MORTGAGE PASS-THROUGH CERTIFICATES
SERIES 2004-AA7
TERMS AGREEMENT
(to Underwriting Agreement,
dated December 20, 2001
between the Company and the Underwriter)
First Horizon Asset Securities Inc. New York, New York
0000 Xxxxxxx Xxx December 23, 2004
Irving, Texas 75063
Citigroup Global Markets Inc. (formerly known as Xxxxxxx Xxxxx Xxxxxx
Inc.) (the "Underwriter") agrees, subject to the terms and provisions herein and
of the captioned Underwriting Agreement (the "Underwriting Agreement"), to
purchase such Classes of Series 2004-AA7 Certificates specified in Section 2(a)
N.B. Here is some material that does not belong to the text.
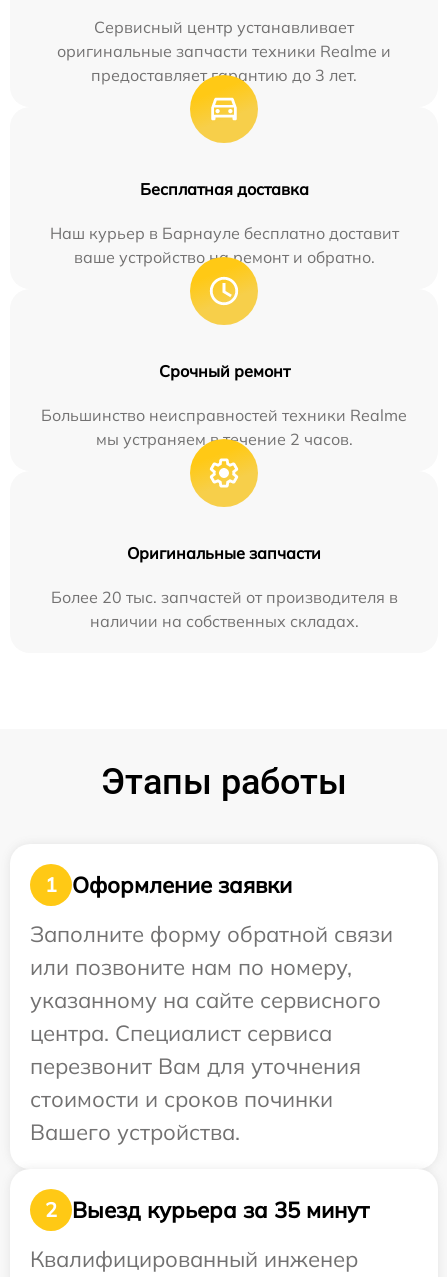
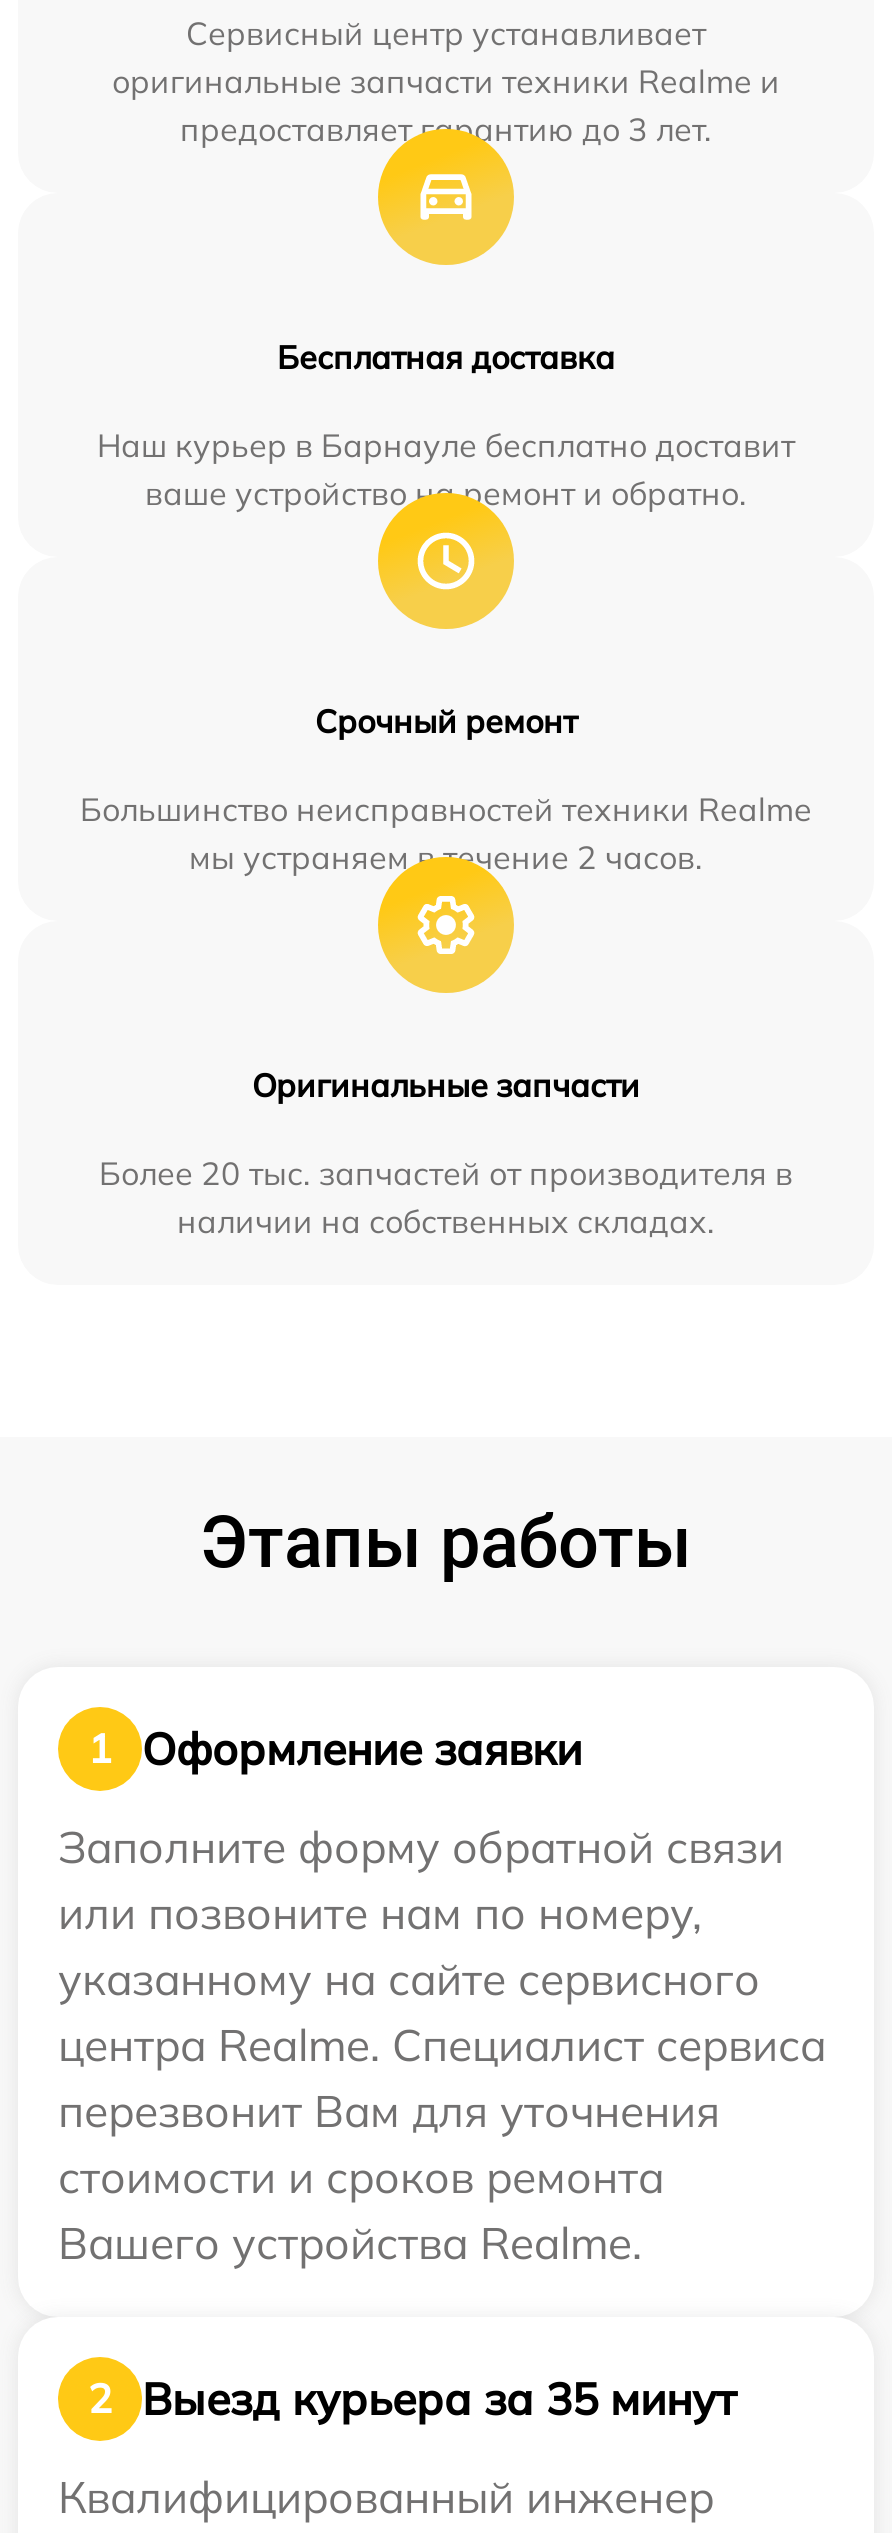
[30,1019,332,1047] центра. Специалист сервиса -> [58,2017,826,2073] центра Realme. Специалист сервиса
[30,1085,333,1146] стоимости и сроков починки | Вашего устройства. -> [58,2149,664,2271] стоимости и сроков ремонта | Вашего устройства Realme.

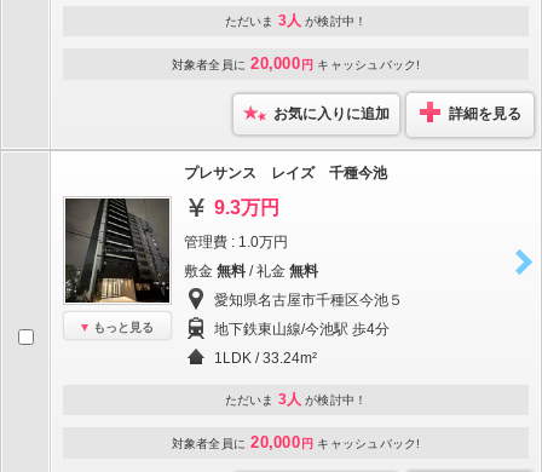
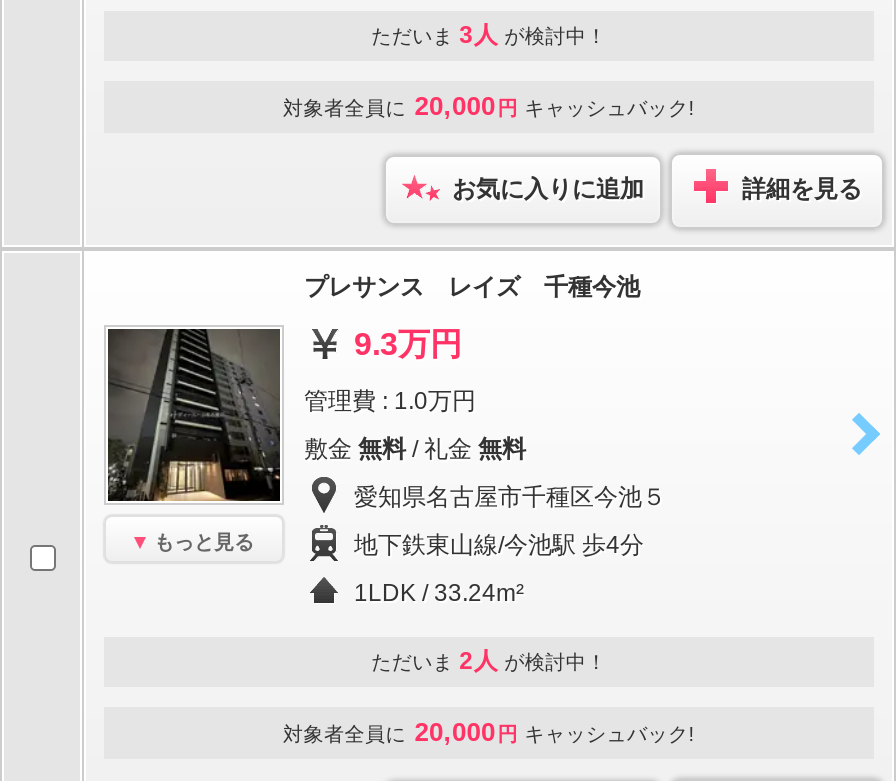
[225,391,367,408] ただいま 3人 が検討中！ -> [371,647,607,675] ただいま 2人 が検討中！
hereof (the "Offered Certificates"). This letter supplements and modifies the
Underwriting Agreement solely as it relates to the purchase and sale of the
Offered Certificates described below. The Series 2004-AA7 Certificates are
registered with the Securities and Exchange Commission by means of an effective
Registration Statement (No. 333-119657). Capitalized terms used and not defined
herein have the meanings given them in the Underwriting Agreement.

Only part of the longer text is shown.